• **Instructions to follow**: Starting at the line below that contains "color: #8b5cf6 ->" and ending at the line that contains "html: <div> <div>", retype each line exactly as it stands, but omit the pictures.

• **Supplied data**:
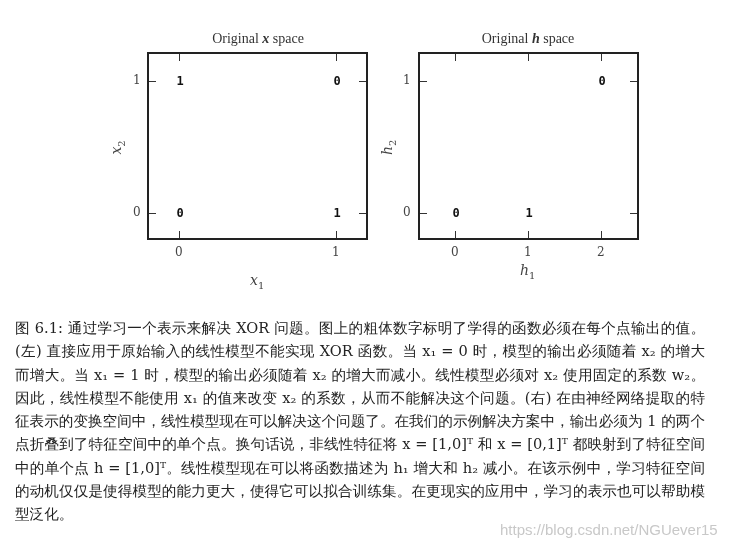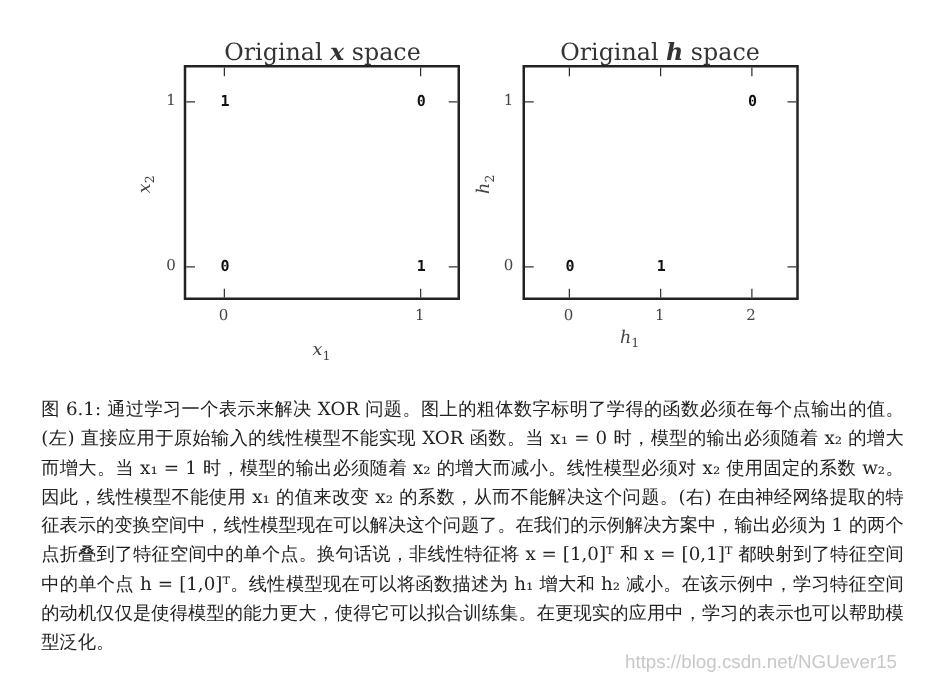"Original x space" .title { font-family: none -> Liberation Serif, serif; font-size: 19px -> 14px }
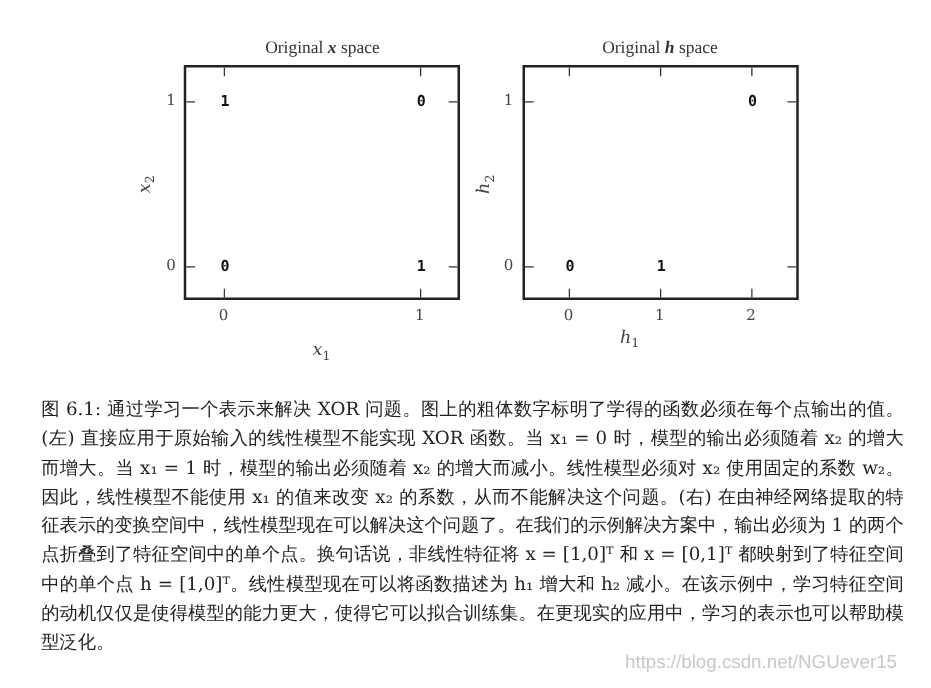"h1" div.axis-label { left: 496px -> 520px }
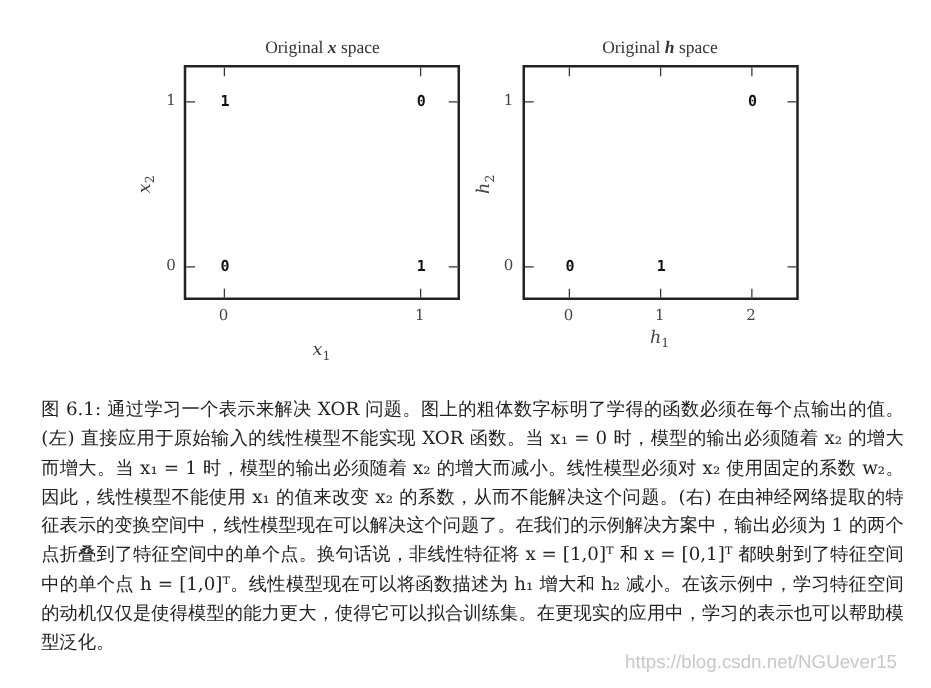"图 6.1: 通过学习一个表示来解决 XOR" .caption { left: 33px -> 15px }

---

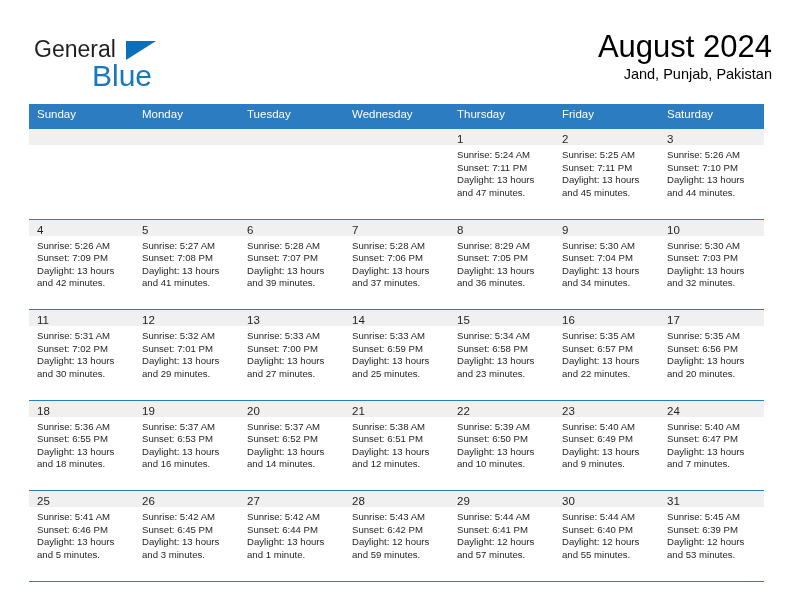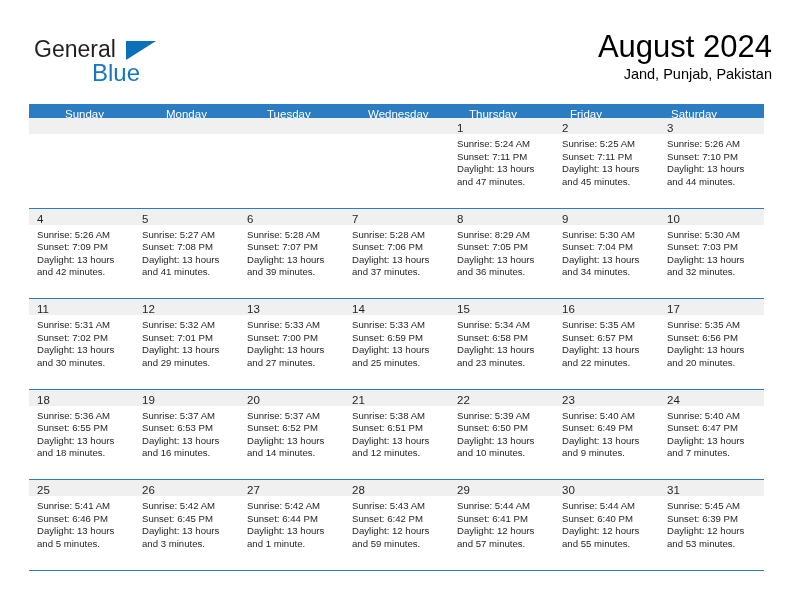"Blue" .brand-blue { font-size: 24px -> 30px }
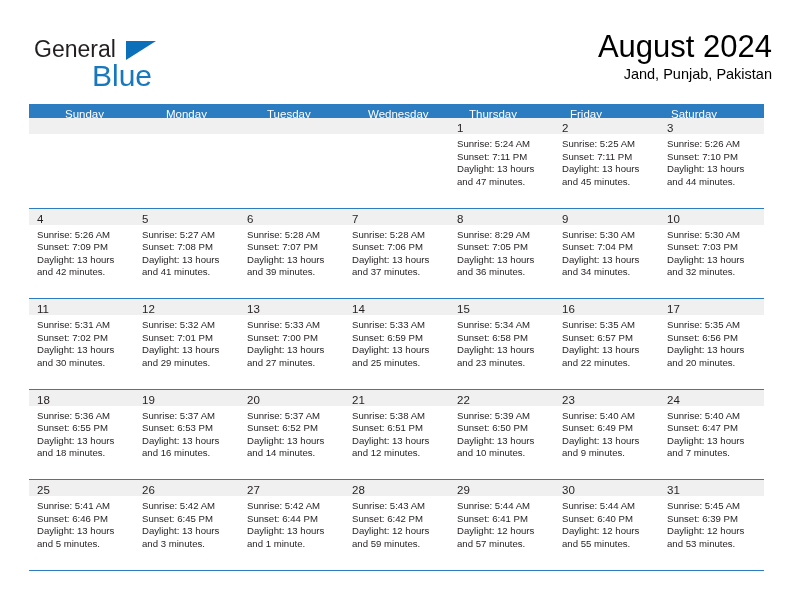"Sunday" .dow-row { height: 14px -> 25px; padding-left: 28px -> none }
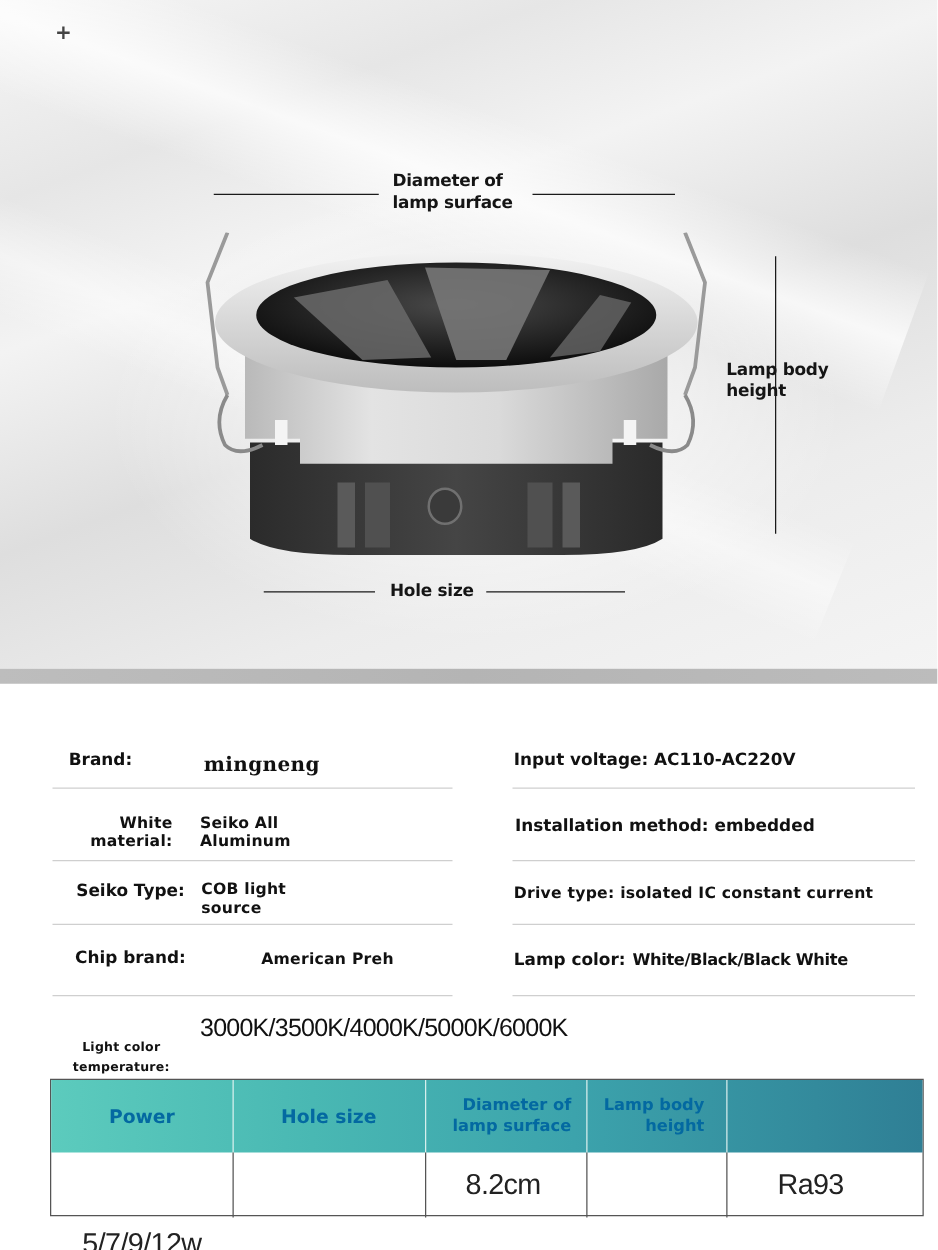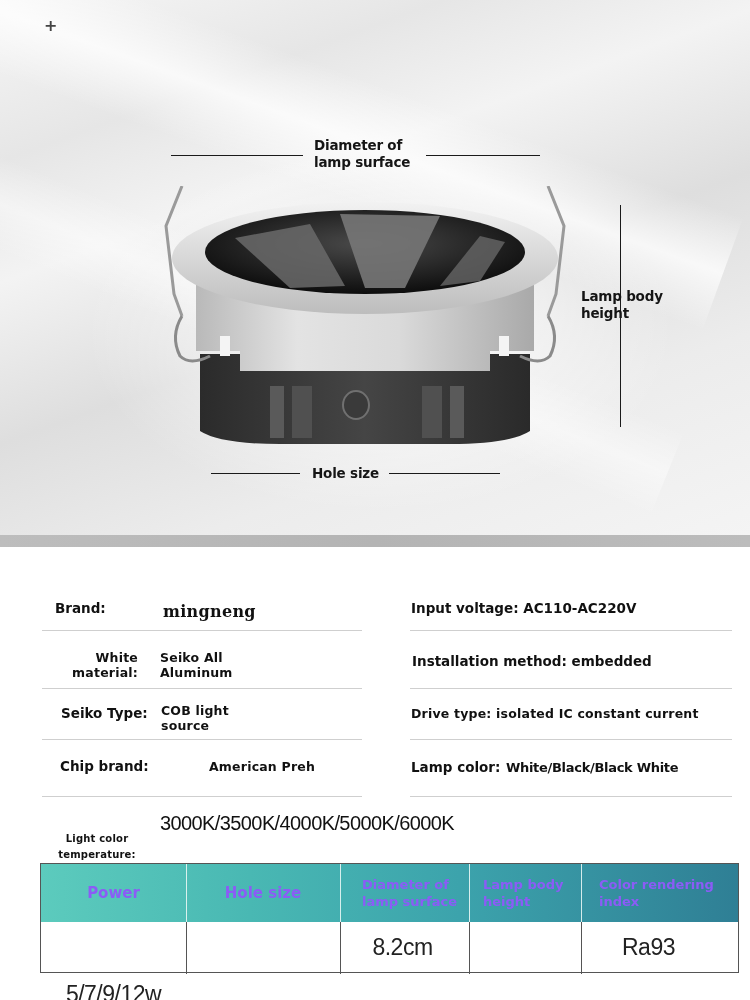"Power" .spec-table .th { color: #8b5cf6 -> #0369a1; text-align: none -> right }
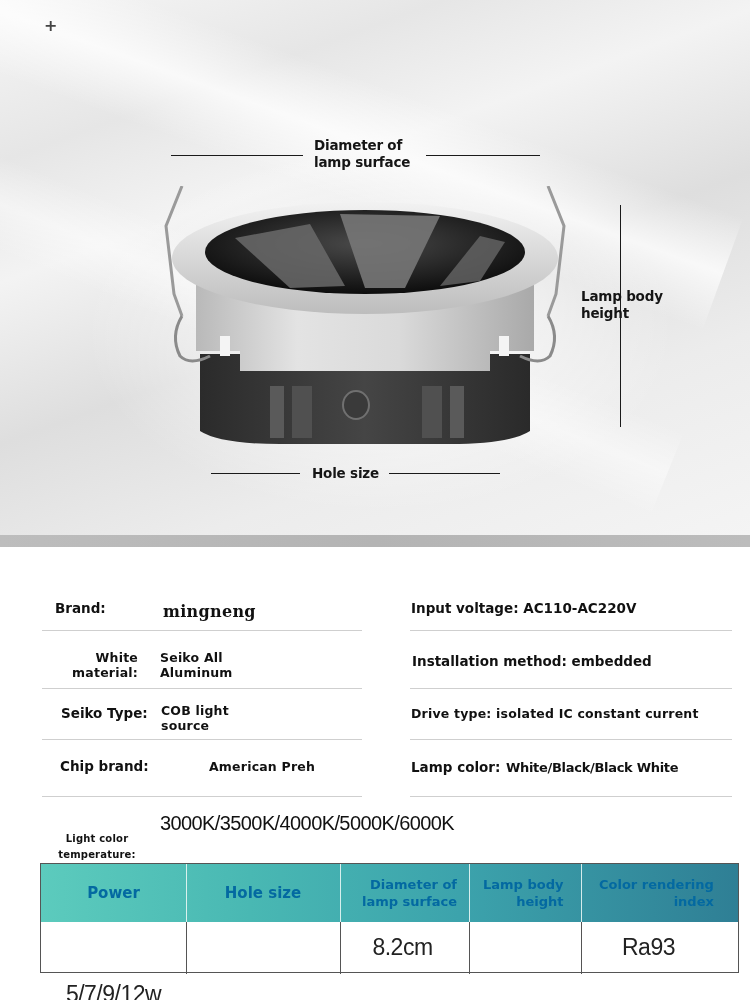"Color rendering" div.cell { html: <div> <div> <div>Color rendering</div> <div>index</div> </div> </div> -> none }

• **Result for this exercise**:
"Power" .spec-table .th { color: #8b5cf6 -> #0369a1; text-align: none -> right }
"Color rendering" div.cell { html: <div> <div> <div>Color rendering</div> <div>index</div> </div> </div> -> none }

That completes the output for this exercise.